▶ _Task objective_
Find and copy each line of the data that includes "packages".

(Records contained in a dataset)
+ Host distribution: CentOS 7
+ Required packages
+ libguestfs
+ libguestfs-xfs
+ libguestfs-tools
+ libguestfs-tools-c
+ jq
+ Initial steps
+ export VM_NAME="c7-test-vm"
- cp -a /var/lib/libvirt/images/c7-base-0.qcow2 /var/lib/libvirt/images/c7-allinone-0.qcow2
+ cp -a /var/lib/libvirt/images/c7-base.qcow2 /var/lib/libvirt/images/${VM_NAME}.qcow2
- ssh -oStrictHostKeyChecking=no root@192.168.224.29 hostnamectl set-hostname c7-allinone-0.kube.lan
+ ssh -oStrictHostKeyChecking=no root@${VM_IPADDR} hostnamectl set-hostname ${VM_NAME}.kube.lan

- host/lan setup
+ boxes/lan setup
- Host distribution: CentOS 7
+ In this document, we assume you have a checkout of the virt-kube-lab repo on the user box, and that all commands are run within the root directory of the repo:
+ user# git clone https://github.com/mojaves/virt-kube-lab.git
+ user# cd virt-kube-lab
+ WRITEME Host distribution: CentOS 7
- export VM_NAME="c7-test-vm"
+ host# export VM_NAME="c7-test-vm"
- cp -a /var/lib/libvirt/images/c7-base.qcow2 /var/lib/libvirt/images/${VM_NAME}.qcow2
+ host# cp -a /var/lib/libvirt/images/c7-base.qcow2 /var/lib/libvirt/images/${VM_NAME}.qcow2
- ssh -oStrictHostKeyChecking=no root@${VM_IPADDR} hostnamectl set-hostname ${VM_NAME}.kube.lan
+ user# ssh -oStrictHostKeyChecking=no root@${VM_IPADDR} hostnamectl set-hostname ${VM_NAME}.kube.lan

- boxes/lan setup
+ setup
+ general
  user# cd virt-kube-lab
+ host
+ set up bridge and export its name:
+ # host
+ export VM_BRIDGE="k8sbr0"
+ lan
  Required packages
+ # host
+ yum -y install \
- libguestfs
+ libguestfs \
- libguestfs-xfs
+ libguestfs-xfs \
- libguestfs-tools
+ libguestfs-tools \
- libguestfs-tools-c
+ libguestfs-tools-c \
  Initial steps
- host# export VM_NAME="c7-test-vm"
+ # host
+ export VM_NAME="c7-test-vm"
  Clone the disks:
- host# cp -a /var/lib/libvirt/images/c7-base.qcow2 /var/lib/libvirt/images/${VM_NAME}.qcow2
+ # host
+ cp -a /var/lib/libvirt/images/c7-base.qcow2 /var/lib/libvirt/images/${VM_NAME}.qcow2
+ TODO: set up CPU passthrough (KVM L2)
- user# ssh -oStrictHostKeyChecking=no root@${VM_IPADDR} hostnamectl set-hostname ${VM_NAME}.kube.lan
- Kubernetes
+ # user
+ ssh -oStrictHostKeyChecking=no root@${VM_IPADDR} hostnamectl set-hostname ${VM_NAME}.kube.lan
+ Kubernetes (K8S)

▶ _Answer section_
+ Required packages
  Required packages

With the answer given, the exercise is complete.